Если бы я все-таки стала жертвой похитителей, этот ходячий пластифицированный кошмар должен был спасти меня и доставить обратно. В этом случае Пластин был запрограммирован вывести из строя или уничтожить моих похитителей, вот почему Гиллрой погиб, а Отто, Брэн и Завьер едва не стали жертвами освободителя.
Жутко, да. Печально, но… целесообразно. Потому что всегда существовал вариант, что меня никто не похищал. Предположим, что я сама сбежала.
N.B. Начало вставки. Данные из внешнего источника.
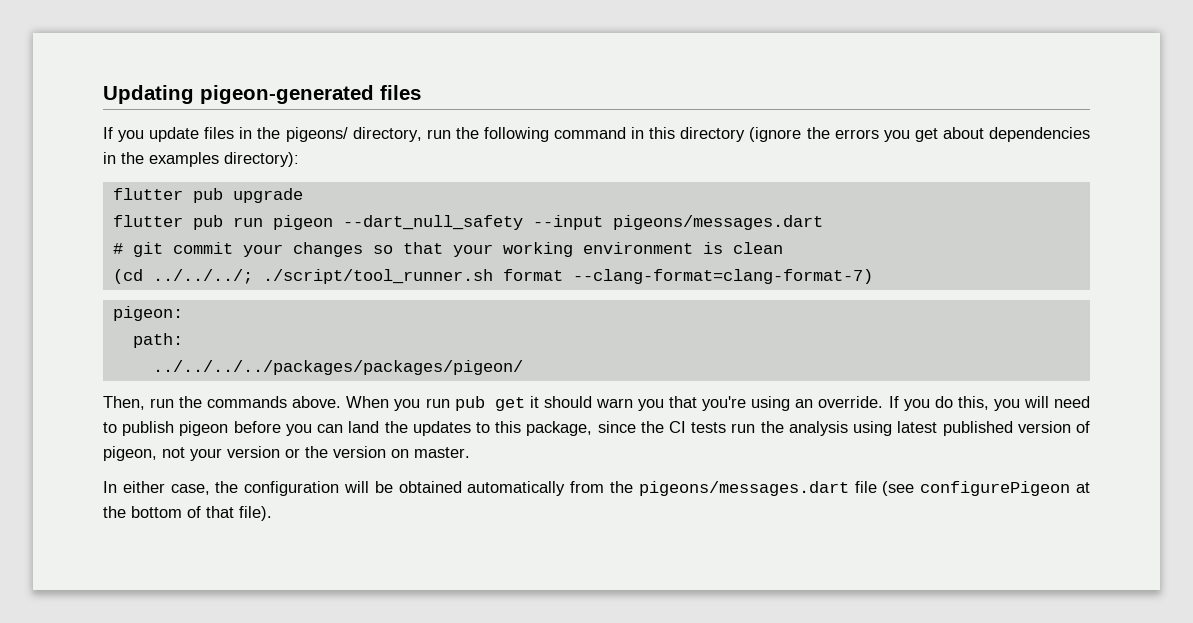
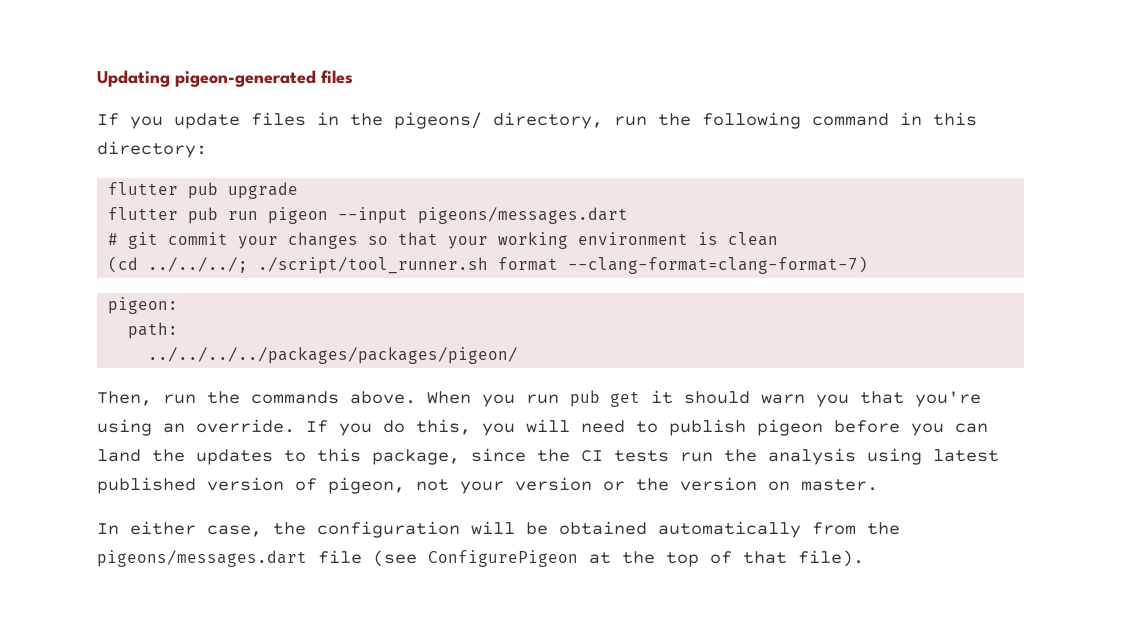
[680,127,1090,142] [103,152,299,167] directory (ignore the errors you get about dependencies in the examples directory): -> [97,141,207,158] directory:
[342,215,523,230] --dart_null_safety -> (329, 215) none
[920,481,1071,496] configurePigeon -> [428,550,578,567] ConfigurePigeon
[131,506,182,518] bottom -> [666,552,699,567] top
Допустим, хотя бы гипотетически, что эта идеальная, очаровательная маленькая дочурка вдруг решит, что больше не хочет жить с мамой и папой. Что им делать в этом случае? Разрешить невоспитанному ребенку уничтожить их репутацию во вселенском обществе? Позволить людям узнать, что я оказалась совсем не таким идеальным пластиковым ангелочком, в которого они пытались меня превратить? Дать мне возможность разболтать все их секреты, выплеснуть в Сеть все их грехи и недостатки, вытряхнуть из шкафов все скелеты и послать их маршировать парадом по главной улице? Нет. Этого ни в коем случае нельзя было допустить.